Input and Output Knowledge

The input knowledge required to understand this edit is substantial. One must understand NCCL communicator initialization, the distinction between primary and secondary process groups in distributed PyTorch, SGLang's custom allreduce optimization and why it would be disabled across nodes, the role of InfiniBand in tensor-parallel communication, and the specific constraints of Blackwell ARM-based systems with unified memory.

The output knowledge created by this edit is a modified launch script that represents a tested hypothesis. Even though the fix did not ultimately resolve the deployment, the edit itself generated valuable negative knowledge: the deadlock was not caused by the custom allreduce alone, which pushed the investigation toward deeper issues in SGLang's multi-node initialization on Blackwell hardware.

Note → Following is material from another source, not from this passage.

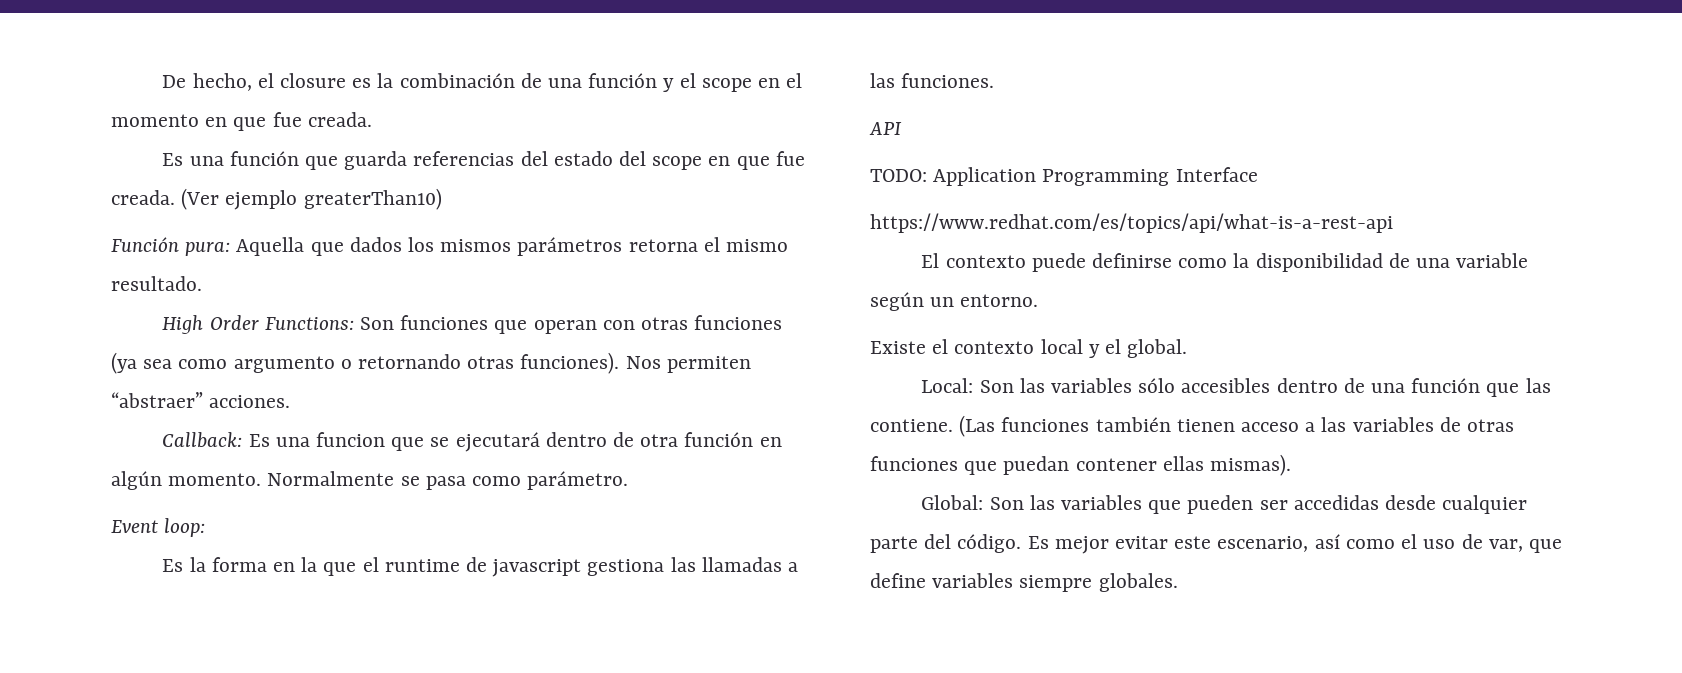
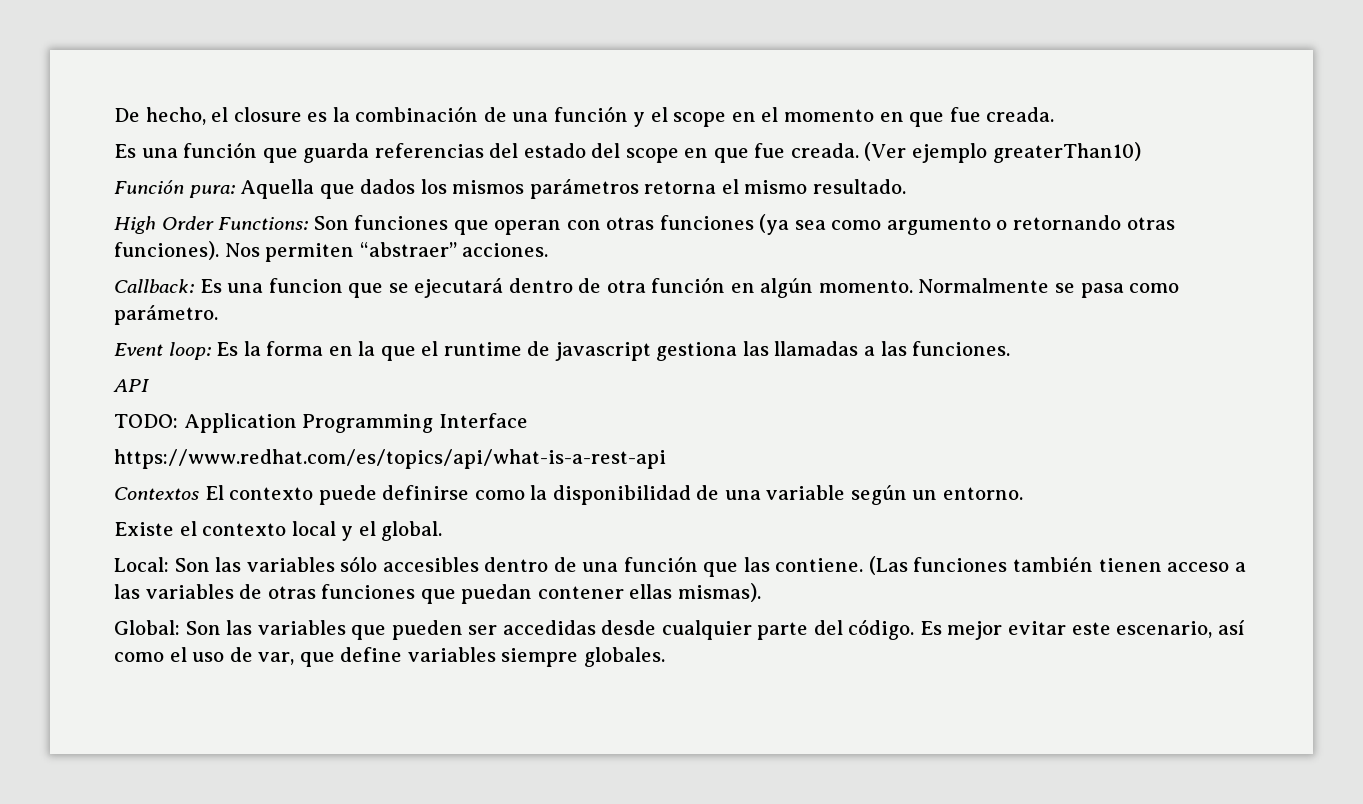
(206, 527) // -> (211, 351) none
(1393, 223) none -> [114,487,199,500] Contextos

A Window into Debugging Methodology

Message [msg 6644] is a microcosm of the entire debugging session. It shows the assistant operating at the boundary of known and unknown territory, combining deep understanding of distributed systems architecture with practical systems administration skills. The edit is brief, but the reasoning behind it spans seven minutes of careful observation, log analysis, and hypothesis formation. In the world of AI infrastructure engineering, where cutting-edge hardware meets experimental software stacks, such methodical debugging is not just a skill — it is the core competency that separates successful deployments from endless troubleshooting loops.